All-India Joint Secretary of Airports Authority Employees' Union Nitin Jadhav said the AAI staff would not report for work from 10 am tomorrow. But he said it should not be termed a "strike". "As we said earlier, action will be taken after a meeting with the joint AAI union forum," he said.
 
In response, Home Secretary VK Duggal wrote to chief secretaries, DGPs and commissioners of police of states, asking for more security.
 
"The Centre is taking all steps to ensure the safety of the working staff and passengers at airports in view of the agitation by some segments of the employees of AAI," he said.
 
It is learnt that special security is being provided to air traffic control staff, who will not strike work, and for power supply installations. A defence ministry spokesman said all IAF air traffic controllers and ground control staff were on standby.
 
Tension was palpable as the day began, since a section of AAI threatened yesterday to disrupt air services across the country and filed a special leave petition in the Supreme Court challenging the privatisation move.
 
All of today, the civil aviation ministry's headquarters in New Delhi's Rajiv Gandhi Bhavan, which also houses the AAI, was dotted with police and paramilitary personnel, as hundreds of airport employees gathered there for a lunch-hour demonstration.
 
Civil Aviation Minister Praful Patel, however, assured the employees that there was no threat to their jobs.
 
He said both the GMR and GVK consortia have told the government that they would absorb 60 per cent of the existing AAI employees at the two airports. The others will be absorbed by the government.
 
The CPI(M), an ally of the ruling United Progressive Alliance, warned the government that privatisation of airports could lead to a problem comparable with the Rajiv Gandhi government's problems vis-à-vis the Bofors payoff case.
 
"The Rajiv Gandhi government had to go due to the Bofors scam and the Manmohan Singh government may also meet the same fate if it goes ahead with its plan to hand over the airports to the private hands," said CPI(M) politburo member Sitaram Yechury, while addressing AAI workers outside the Rajiv Gandhi Bhavan.
 
In Mumbai, baton-wielding policemen surrounded about 300 airport employees who squatted at the airport, raising slogans against Patel and the UPA government.
 
But Airlines said they did not expect flights or operations such as baggage-handling, ticketing and catering "" run by their own employees "" to be disrupted.
 
The two state-owned airlines, Air-India and Indian, said they had equipped their flights with step ladders, instead of aerobridges, to facilitate boarding and disembarking.
 
The Central Industrial Security Force (CISF), in charge of airport security, is taking all steps to tackle any eventuality.
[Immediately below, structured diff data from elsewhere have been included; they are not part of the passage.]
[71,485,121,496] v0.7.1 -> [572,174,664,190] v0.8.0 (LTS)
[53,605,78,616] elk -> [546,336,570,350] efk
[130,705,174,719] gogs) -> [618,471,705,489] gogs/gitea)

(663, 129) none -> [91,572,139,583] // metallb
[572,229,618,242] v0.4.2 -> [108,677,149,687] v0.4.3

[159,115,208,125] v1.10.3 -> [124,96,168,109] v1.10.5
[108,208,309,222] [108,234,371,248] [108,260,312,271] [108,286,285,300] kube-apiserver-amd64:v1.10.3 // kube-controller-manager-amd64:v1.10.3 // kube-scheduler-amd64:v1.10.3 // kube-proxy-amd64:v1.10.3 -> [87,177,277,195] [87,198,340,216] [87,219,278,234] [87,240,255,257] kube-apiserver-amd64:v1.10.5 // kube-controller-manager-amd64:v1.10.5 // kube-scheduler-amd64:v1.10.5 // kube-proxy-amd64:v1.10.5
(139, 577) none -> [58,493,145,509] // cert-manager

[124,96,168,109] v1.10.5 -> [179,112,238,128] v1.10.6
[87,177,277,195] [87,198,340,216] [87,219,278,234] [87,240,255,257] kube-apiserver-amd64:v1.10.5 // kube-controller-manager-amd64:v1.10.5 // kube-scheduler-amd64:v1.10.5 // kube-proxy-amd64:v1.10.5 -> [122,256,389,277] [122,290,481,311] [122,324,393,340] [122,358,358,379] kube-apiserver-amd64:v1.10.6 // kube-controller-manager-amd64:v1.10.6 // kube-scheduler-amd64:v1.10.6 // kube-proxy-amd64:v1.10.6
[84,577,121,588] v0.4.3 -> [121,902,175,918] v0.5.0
The government is also understood to have asked the Indian Air Force to stand by for any contingency.
 
An AAI official said a highly-confidential contingency plan had been communicated to the government to tackle agitation.
 
The AAI is also believed to have sought fire brigade personnel and emergency vehicles, in addition to beefing up of security inside airports and outside.
 
"No flights will be disrupted due to the strike threat raised by some employees," said Mumbai Airport Director R Treasurywallah.
 
In Kolkata, the Left Front bastion, airport workers stopped carrying out routine duties like cleaning and maintenance but no flights had been disrupted.
 
Sources in the office of the airport director said if basic safety and fire-fighting measures could not be maintained, airlines would have no option but to stay away from the airport.
 
Workers said they would step up their agitation if the government brought outside help.
 
The mood at the airport was tense and most workers were outside the terminal, but passengers were not being harassed.
 
In contrast, calm prevailed at the Rajiv Gandhi International Airport in Hyderabad "" no flags, no slogans, no banners. No airport operation was affected. But visitors were not being allowed inside the airport for security reasons.
 
Although the AAI union in Hyderabad has about 500 members, only 30-odd seemed to be sitting on a dharna on the first floor of the airport, so as not to disrupt operations at the passenger terminal on the ground floor.
 
The Bangalore airport functioned normally without any hint of disruption.